Antidiuretic hormone: release of ADH from posterior pituitary stimulated by hypernatremia, hyperosmolality, presence of angiotensin II, hypovolemia, or sympathetic activity; ADH increases reabsorption of water, intravascular volume, and blood pressure (ideally), leads to systemic vasoconstriction through different receptor, activates increase in reabsorption of Na in ascending loop of Henle, and increases water reabsorption in collecting duct

Modification of ultrafiltrate: reabsorption and secretion occur in proximal tubule; more reabsorption (predominantly water) occurs in descending loop of Henle; additional reabsorption (predominantly Na and Cl) occurs in ascending loop of Henle; Na-K-Cl pump located in ascending loop; reabsorption and secretion occur in distal convoluted tubule; 65% of all solutes and 100% of glucose reabsorbed in proximal convoluted tubule; ≈15% of solutes absorbed in loop of Henle and ≈20% in distal convoluted tubule; sites of action for aldosterone include distal convoluted tubule and collecting duct; ADH works on collecting duct

Cellular regulation: energy-dependent process; junctions between cells of collecting duct tight to regulate what can pass through; Na and K channels on luminal side regulated by diffusion; adenosine triphosphate — dependent Na-K pump located in interstitium; energy used to regulate intracellular K leading to K loss, Na reabsorption, change in interstitial fluid osmolality, and increased reabsorption of water

Evaluation of renal function: evaluation of glomerular function (production of ultrafiltrate) and tubular function (reabsorption and modification of ultrafiltrate and secretion of waste products) necessary; can assess GFR with creatinine clearance and serum creatinine; can assess tubular function with fractional Na excretion, serum to urine osmolality ratio, or urine Na concentration; urine output primary method of assessment in operating room

Creatinine clearance: volume of plasma cleared of creatinine per unit of time; creatinine made by skeletal muscles and broken down at relatively constant rate; filtered and secreted in kidneys; creatinine clearance overestimates GFR because of secretion; normal GFR 120 to 130 mL/min/1.73 m2 for young adult; muscle mass decreases with age; 80 mL/min/1.73 m2 considered normal for mature adults; GFR of 15 to 25 mL/min/1.73 m2 raises concern about acute kidney injury or chronic kidney disease; relationship of serum creatinine to GFR inverse and exponential

Serum urea nitrogen (BUN): has inverse relationship with GFR, similar to creatinine; less useful; levels can be altered with diets high or low in protein or with steroids; ≈50% passively reabsorbed in proximal convoluted tubule; reabsorption increases with increased sodium and water reabsorption; BUN rises out of proportion in hypovolemic states; ratio of BUN to creatinine >20:1 in prerenal patients

Assessment of tubular function: most common causes of acute kidney injury prerenal, renal, and acute tubular necrosis; urine Na, fractional excretion of Na, or fractional excretion of urea can be measured; low values for all 3 indicate likely prerenal cause; cause likely not prerenal if values elevated

Anesthetic considerations: most anesthetic agents considered safe; antibiotics (particularly aminoglycosides) could potentially lead to kidney injury; renal effects of anesthetics typically related to hemodynamic changes; hypotension must be avoided; renal dysfunction might lead to decreased excretion of some medications

Neuromuscular blockers and impaired renal function: succinylcholine can be used if no preexisting hyperkalemia; cisatracurium and atracurium likely best choices because of their metabolism; pancuronium has largest decrease in excretion (more than vecuronium and rocuronium)

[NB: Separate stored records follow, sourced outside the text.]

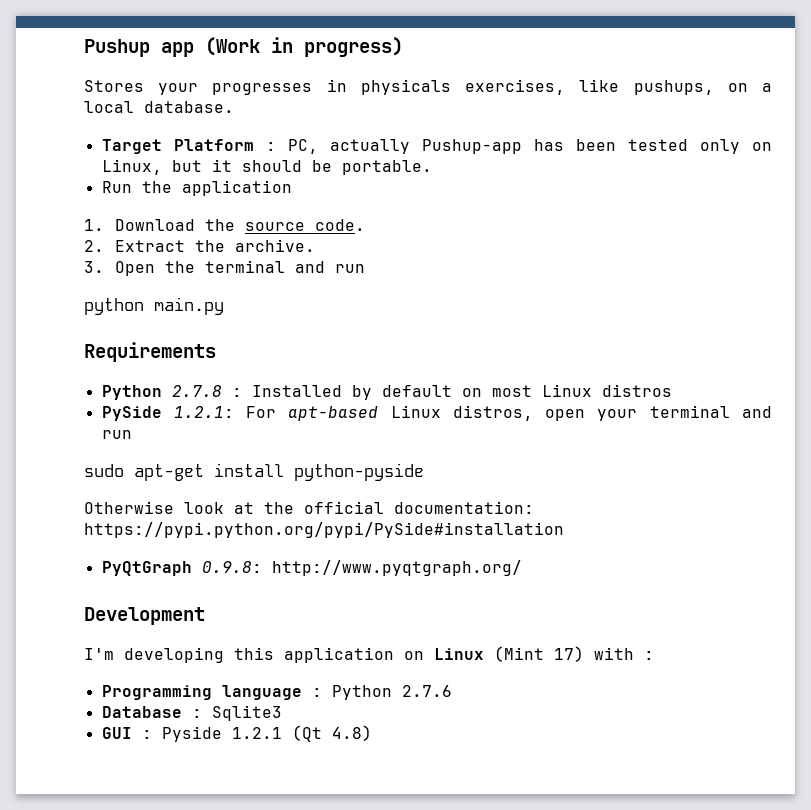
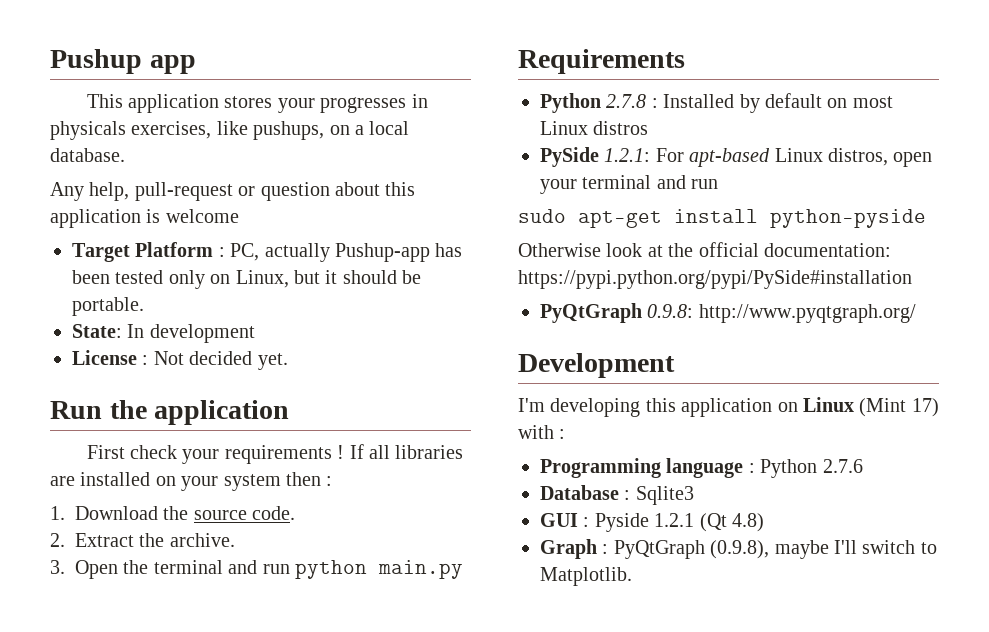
[205,37,403,57] [84,80,144,92] (Work in progress) // Stores -> [86,94,273,113] // This application stores
(234, 107) none -> [50,182,416,201] [50,209,239,228] // Any help, pull-request or question about this application is welcome
[101,180,292,196] Run the application -> [72,324,255,343] [72,350,288,370] [50,400,290,425] [86,444,464,464] [50,472,333,491] State: In development // License : Not decided yet. // Run the application // First check your requirements ! If all libraries are installed on your system then :
(365, 268) // -> (290, 569) none
(372, 733) none -> [540,539,937,559] [540,567,632,586] // Graph : PyQtGraph (0.9.8), maybe I'll switch to Matplotlib.

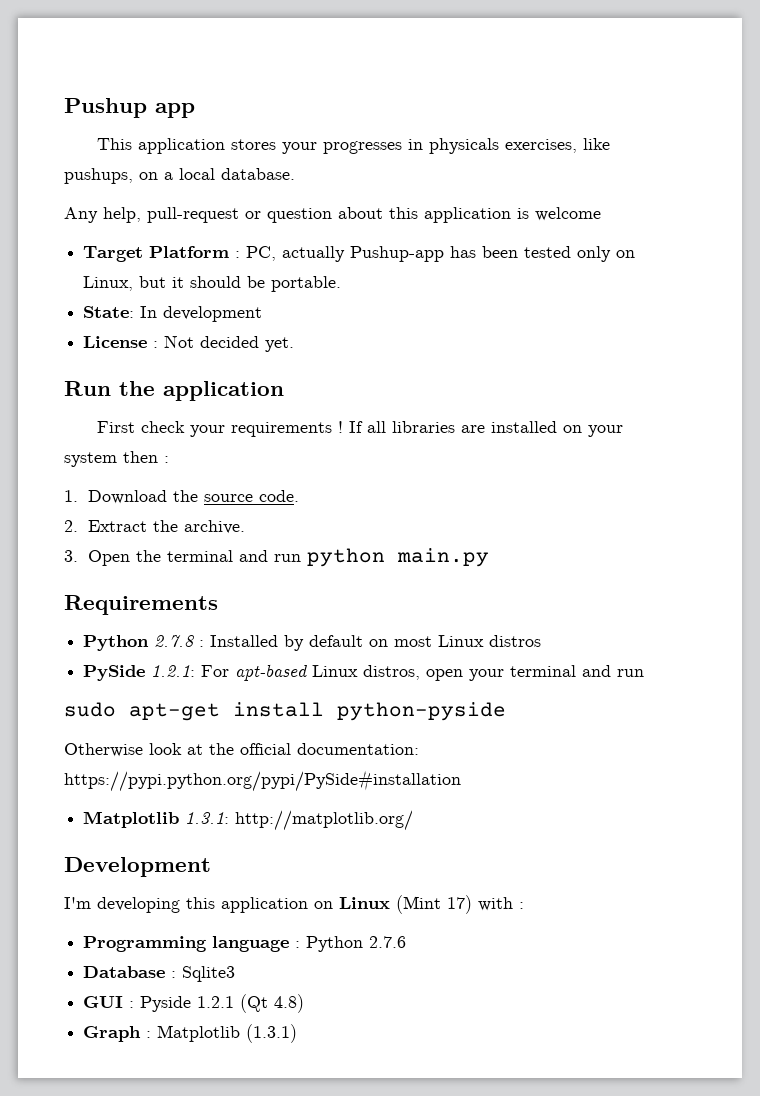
[540,303,916,323] PyQtGraph 0.9.8: http://www.pyqtgraph.org/ -> [83,810,414,831] Matplotlib 1.3.1: http://matplotlib.org/
[613,540,937,559] [540,567,632,586] PyQtGraph (0.9.8), maybe I'll switch to Matplotlib. -> [157,1024,298,1043] Matplotlib (1.3.1)

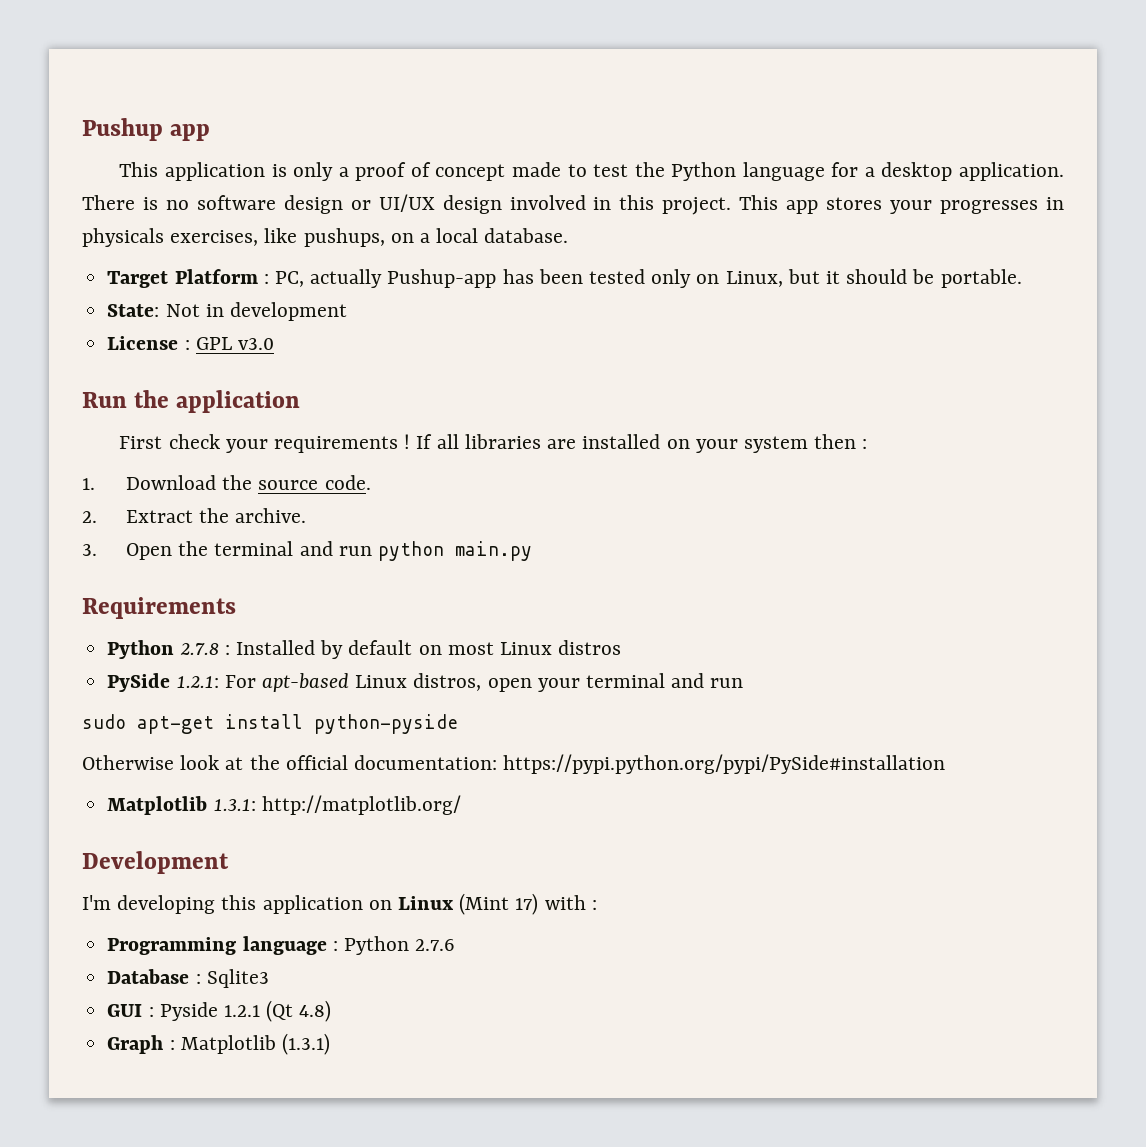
(225, 146) none -> [271,162,1065,181] [82,194,819,215] is only a proof of concept made to test the Python language for a desktop application. There is no software design or UI/UX design involved in this project. This app
[64,207,601,223] // Any help, pull-request or question about this application is welcome -> (569, 235) none
[140,306,158,318] In -> [165,304,224,317] Not in
[164,335,295,352] Not decided yet. -> [195,337,274,350] GPL v3.0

Other drugs: anticholinesterases (eg, neostigmine) have prolonged effect, but recurarization typically does not occur; metabolites of some opioids (eg, morphine-6-glucuronide, hydromorphone-3-glucuronide, normeperidine) raise concern; benzodiazepines typically have prolonged effect; digoxin may have increased toxicity; potential for increased toxicity with thiocyanate (byproduct of sodium nitroprusside); adjustment of doses of antibiotics necessary

Readings

Goren O et al: Perioperative acute kidney injury. Br J Anaesth 2015 Dec;115 Suppl 2:ii3-14; Hobson C et al: Perioperative acute kidney injury: risk factors and predictive strategies. Crit Care Clin 2017 Apr;33(2):379-96.

 

Disclosures

For this program, members of the faculty and planning committee reported nothing to disclose.

Acknowledgements

Dr. Caswell was recorded at Comprehensive Anesthesiology Review, held April 24-28, 2019, in Cleveland, OH, and presented by the Cleveland Clinic Foundation. For information about upcoming CME opportunities from the Cleveland Clinic, please visit www.ccfcme.org. The Audio Digest Foundation thanks the speakers and sponsors for their cooperation in the production of this program.

CME/CE INFO

Accreditation:

The Audio- Digest Foundation is accredited by the Accreditation Council for Continuing Medical Education to provide continuing medical education for physicians.

The Audio- Digest Foundation designates this enduring material for a maximum of 0 AMA PRA Category 1 Credits™. Physicians should claim only the credit commensurate with the extent of their participation in the activity.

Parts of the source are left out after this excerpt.